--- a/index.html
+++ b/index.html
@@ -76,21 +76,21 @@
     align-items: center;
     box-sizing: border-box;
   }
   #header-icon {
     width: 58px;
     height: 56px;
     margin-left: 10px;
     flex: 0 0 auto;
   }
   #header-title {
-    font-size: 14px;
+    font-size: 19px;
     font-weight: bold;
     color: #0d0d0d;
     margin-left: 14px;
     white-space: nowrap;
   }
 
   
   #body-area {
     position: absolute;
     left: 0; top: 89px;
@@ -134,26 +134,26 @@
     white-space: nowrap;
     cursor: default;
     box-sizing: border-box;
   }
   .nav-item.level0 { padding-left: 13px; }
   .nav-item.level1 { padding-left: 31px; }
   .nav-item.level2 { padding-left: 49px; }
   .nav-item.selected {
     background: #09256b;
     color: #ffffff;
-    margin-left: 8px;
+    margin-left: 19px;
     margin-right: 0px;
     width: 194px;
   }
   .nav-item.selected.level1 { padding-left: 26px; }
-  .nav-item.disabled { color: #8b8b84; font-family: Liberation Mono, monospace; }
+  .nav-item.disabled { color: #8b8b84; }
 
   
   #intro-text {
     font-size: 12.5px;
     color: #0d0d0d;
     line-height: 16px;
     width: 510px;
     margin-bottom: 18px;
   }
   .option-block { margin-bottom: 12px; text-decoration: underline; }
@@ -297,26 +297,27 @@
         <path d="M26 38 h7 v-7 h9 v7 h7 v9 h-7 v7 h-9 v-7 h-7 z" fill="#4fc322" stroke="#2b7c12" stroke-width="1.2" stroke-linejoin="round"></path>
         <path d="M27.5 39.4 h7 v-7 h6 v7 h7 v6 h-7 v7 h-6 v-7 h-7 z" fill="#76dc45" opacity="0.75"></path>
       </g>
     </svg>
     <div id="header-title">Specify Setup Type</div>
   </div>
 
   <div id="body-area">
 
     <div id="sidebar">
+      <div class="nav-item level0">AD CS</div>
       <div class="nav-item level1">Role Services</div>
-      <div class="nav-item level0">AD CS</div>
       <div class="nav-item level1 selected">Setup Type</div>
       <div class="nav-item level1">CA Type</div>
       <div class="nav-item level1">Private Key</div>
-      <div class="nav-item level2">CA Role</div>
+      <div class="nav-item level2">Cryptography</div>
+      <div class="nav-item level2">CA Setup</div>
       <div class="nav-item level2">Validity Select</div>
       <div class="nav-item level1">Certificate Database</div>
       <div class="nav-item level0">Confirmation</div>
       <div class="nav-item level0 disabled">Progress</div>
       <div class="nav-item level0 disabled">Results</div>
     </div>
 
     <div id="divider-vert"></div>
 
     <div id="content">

::::::::::

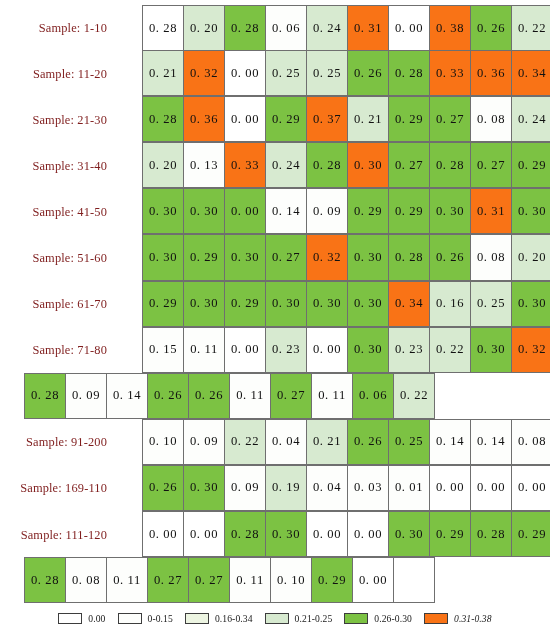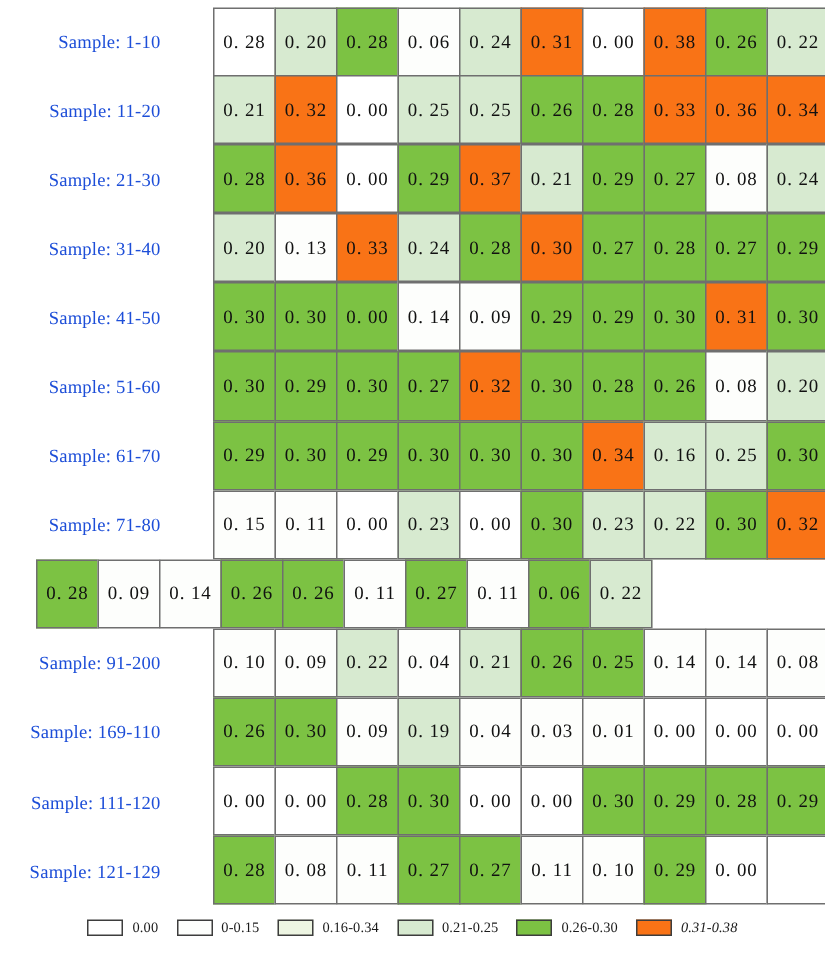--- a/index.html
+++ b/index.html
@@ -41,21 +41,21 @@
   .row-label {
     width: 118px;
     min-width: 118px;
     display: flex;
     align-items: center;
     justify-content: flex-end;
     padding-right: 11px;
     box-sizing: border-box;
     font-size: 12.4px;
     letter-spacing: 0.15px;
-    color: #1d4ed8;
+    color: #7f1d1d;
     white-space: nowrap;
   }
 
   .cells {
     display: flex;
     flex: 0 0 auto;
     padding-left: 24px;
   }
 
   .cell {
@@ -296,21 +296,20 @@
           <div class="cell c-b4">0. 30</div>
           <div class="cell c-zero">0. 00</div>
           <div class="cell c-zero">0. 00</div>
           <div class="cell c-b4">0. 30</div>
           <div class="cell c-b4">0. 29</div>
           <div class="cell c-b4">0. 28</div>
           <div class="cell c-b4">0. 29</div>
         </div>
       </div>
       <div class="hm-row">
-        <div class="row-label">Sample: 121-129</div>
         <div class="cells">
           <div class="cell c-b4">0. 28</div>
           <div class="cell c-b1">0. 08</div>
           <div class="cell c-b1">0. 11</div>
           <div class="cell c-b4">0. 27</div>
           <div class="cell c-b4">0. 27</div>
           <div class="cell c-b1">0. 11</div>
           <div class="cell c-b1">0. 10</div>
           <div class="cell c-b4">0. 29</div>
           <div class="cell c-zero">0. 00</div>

::::::::::

> **Exercise instructions**
Establish how many lines of the entries hold the word "left", giving nothing but the number.

> **Solution to this task**
10